I can eventually cook one up for you, but you can also make your own from a .bak file.

You're going to have to hook the target drive to a PC either way.

You should have a copy of the MFS Live cd v1.4 anyway, just because it's handy for other stuff.

Do you know how to burn an .iso image to a cd-r "as an image"?

(if you don't do it that way then stuff isn't in the right place on the cd for it to be bootable)

A bootable copy of the Ultimate Boot cd is also handy to have.

What brand and model of hard drive are you planning to use in that Sony and have you read the SATA/IDE adapter thread yet?


----------



## BDM351 (Dec 8, 2013)

I tried a couple of time to burn the iso 1.4 to disk but when I try to boot up is doesn't read the disk. I couldn't figure out how to burn it as an image.
I have a Win xp sp3 computer with a CDRW drive.
I was hoping to use Winmfs or DvrBARS to make a backup and restore from.
I used Winmfs last night to re-image a TCD652160 drive and it worked great.

Using Winmfs I wanted to make a backup of my SVR-2000 drive and it wouldn't back it up and I did something to the drive where it won't even boot when I put it back in the SVR-2000
I have tried the MFStools before but I screw up the syntax so much that a had to "walk away" from I before I broke something.

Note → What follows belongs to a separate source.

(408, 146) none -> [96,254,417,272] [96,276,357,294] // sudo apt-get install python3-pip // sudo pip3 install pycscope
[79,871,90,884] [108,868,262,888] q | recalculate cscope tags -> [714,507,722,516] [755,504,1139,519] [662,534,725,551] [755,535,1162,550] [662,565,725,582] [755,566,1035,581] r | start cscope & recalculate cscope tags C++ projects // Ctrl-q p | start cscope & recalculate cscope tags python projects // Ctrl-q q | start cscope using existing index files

Can you explain to me how to burn an .iso image to a cd-r "as an image"
Using XP I could copy and paste the ISO into the CD area but I could figure out how to burn as an image.
And if you would please "cook" me a image of the SVR-2000 in either .TBK or .VDH. Thank you for your help.

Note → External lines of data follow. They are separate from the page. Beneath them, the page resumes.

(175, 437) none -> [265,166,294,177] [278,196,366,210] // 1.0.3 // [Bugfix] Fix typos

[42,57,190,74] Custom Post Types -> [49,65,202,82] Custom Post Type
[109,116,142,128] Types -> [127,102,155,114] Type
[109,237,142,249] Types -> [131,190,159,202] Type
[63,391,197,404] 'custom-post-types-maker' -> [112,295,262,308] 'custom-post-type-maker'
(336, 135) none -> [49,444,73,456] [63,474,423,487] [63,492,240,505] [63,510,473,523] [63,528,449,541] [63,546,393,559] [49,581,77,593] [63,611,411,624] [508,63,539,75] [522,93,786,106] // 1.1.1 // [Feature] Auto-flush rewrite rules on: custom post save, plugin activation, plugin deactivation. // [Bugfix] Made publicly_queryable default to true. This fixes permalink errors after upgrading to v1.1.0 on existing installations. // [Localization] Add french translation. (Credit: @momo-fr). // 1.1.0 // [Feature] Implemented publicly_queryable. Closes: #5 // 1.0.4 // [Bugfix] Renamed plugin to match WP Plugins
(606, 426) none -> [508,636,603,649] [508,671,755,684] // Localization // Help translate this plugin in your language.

I am using a Laptop and 2 external USB IDE drive cases.


----------



## BDM351 (Dec 8, 2013)

I located a version of Nero and was able to make a bootable cd to use. The Winmfs and DvrBARS use a different file extention than the .BAK file I located for the SVR-2000. I did find a .BAK for the SVR-2000 but I am not sure how to use it in mfs live 1.4


----------



## unitron (Apr 28, 2006)

BDM351 said:


> I located a version of Nero and was able to make a bootable cd to use. The Winmfs and DvrBARS use a different file extention than the .BAK file I located for the SVR-2000. I did find a .BAK for the SVR-2000 but I am not sure how to use it in mfs live 1.4


Let's leave DvrBARS out of this for now.

I'm not certain if it was designed with the Series 1 byte swapping and drive locking in mind or not.

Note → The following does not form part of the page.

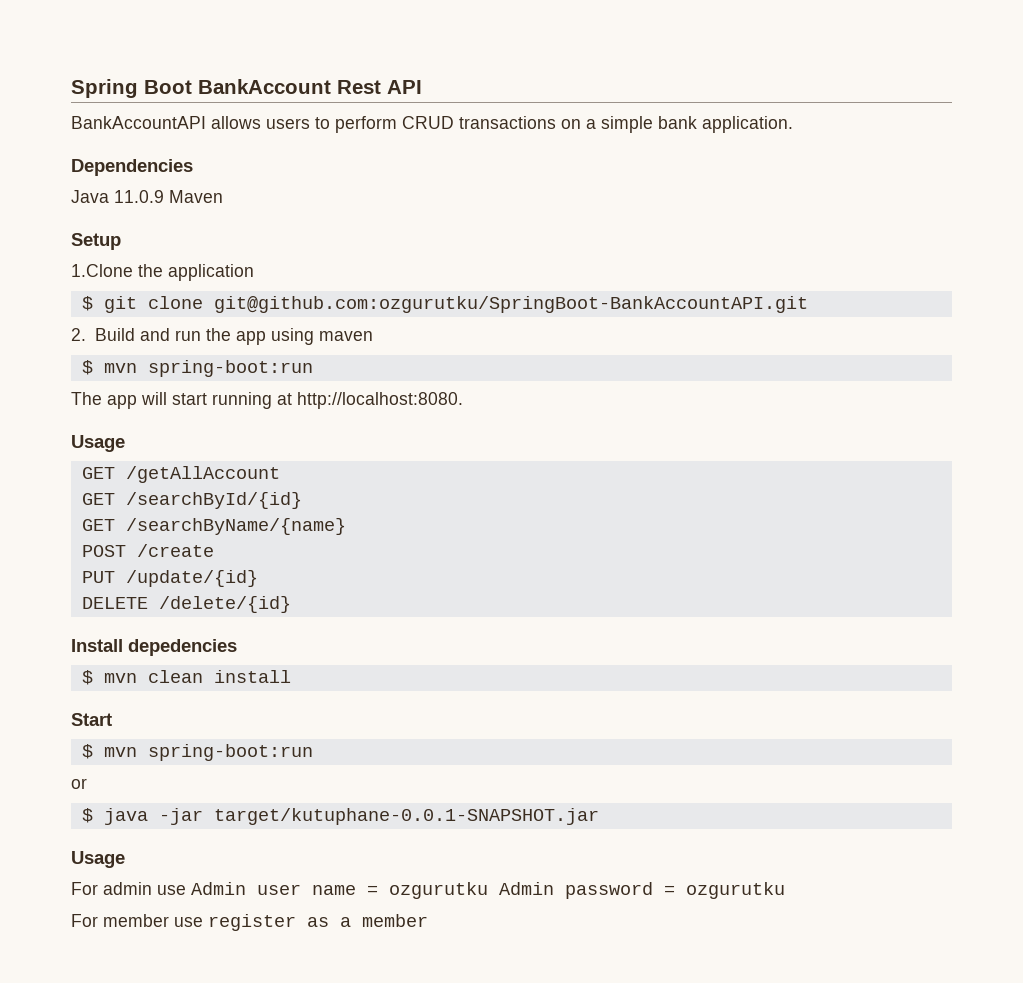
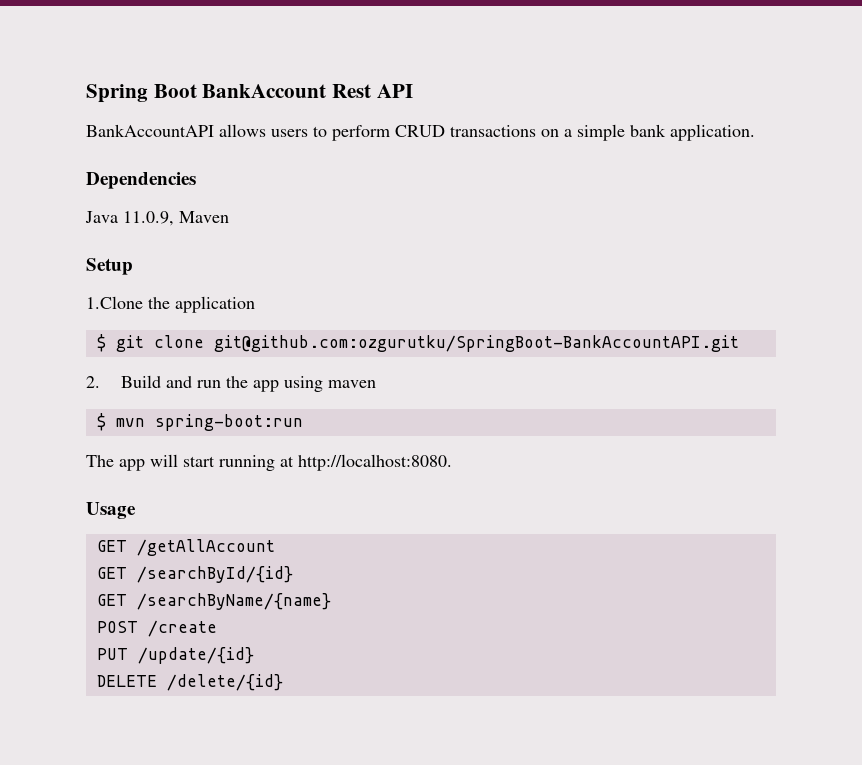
[114,190,164,203] 11.0.9 -> [123,211,174,226] 11.0.9,
[71,639,237,656] [81,670,291,685] [71,713,112,726] [81,744,313,761] [71,778,87,789] [81,808,599,825] [71,851,125,868] [71,882,785,899] [71,914,428,931] // Install depedencies // $ mvn clean install // Start // $ mvn spring-boot:run // or // $ java -jar target/kutuphane-0.0.1-SNAPSHOT.jar // Usage // For admin use Admin user name = ozgurutku Admin password = ozgurutku // For member use register as a member -> (283, 682) none

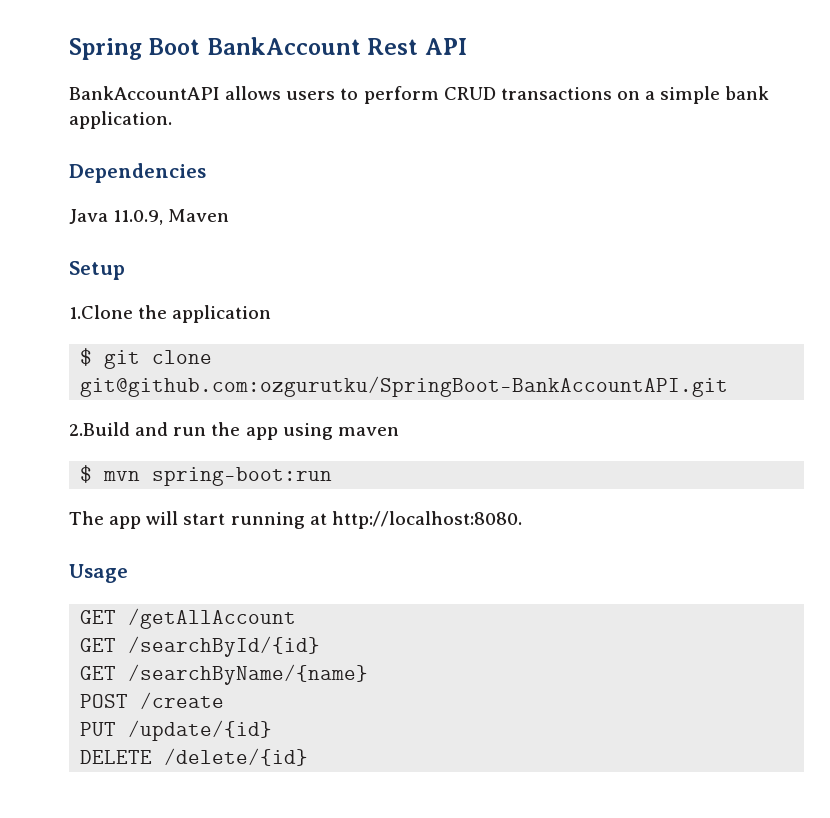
[86,375,161,388] 2. Build -> [69,422,130,436] 2.Build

http://mfslive.org/forums/download/file.php?id=89

should get you the mfslive-1.4.iso

If not, email me at coastalnet.com

Are you intending to re-use the original hard drive?

If so, what is the brand and model number?

Has the original been replaced with something else which you intend to re-use?

If so, what is the brand and model number?

Are you going to be putting in a new drive?

If so, what is the brand and model number.

In the meantime, hook that drive back to whatever you're running WinMFS on, open WinMFS, click select drive, select that drive, click the thing that's second from the left that let's you click mfsinfo, and when that comes up, click save, which should give you a text file which you can open in Notepad, click Edit, click select all, click copy, and then paste that into a post here for my reading pleasure.


----------



## BDM351 (Dec 8, 2013)

The original drives are a 30GB Quantum fireball lct10 series and a 40GB MaxtorD540X-4K
the .tbk file I located on this site doesn't work Winmfs give me the error message "Not a valid backup file" when trying to restore it to a drive


----------



## unitron (Apr 28, 2006)

BDM351 said:


> The original drives are a 30GB Quantum fireball lct10 series and a 40GB MaxtorD540X-4K
> the .tbk file I located on this site doesn't work Winmfs give me the error message "Not a valid backup file" when trying to restore it to a drive


Did you see my reply in the other thread (I forget which one, might have been the DvrBARS thread)?


----------